(Itemized modification records)
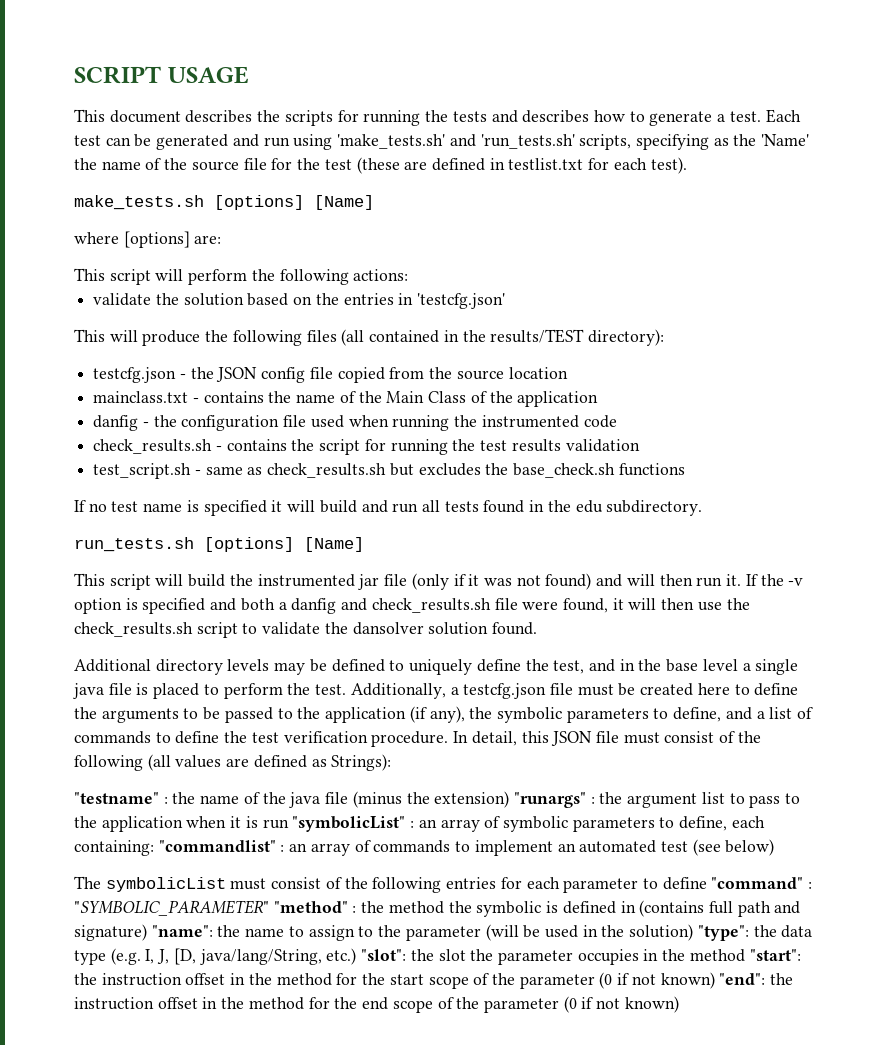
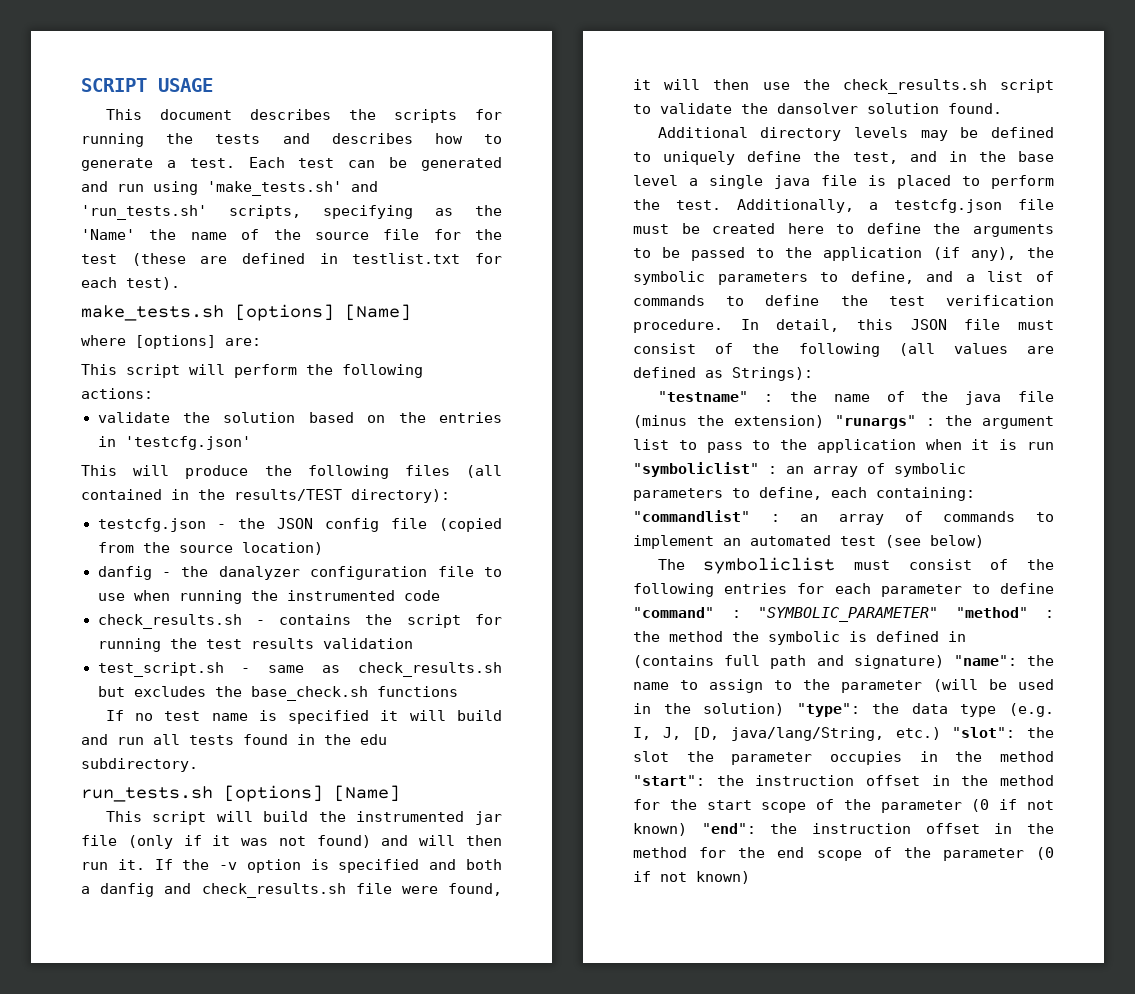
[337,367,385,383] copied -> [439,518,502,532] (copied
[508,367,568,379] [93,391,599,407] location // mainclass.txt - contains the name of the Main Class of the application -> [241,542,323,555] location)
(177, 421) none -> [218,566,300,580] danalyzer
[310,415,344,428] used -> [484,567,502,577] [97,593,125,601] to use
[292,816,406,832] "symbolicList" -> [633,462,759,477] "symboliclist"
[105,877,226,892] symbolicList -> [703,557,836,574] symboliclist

What is required ▸
A word-for-word copy of the records is required. Leave out every picture.

Written answer ▸
[337,367,385,383] copied -> [439,518,502,532] (copied
[508,367,568,379] [93,391,599,407] location // mainclass.txt - contains the name of the Main Class of the application -> [241,542,323,555] location)
(177, 421) none -> [218,566,300,580] danalyzer
[310,415,344,428] used -> [484,567,502,577] [97,593,125,601] to use
[292,816,406,832] "symbolicList" -> [633,462,759,477] "symboliclist"
[105,877,226,892] symbolicList -> [703,557,836,574] symboliclist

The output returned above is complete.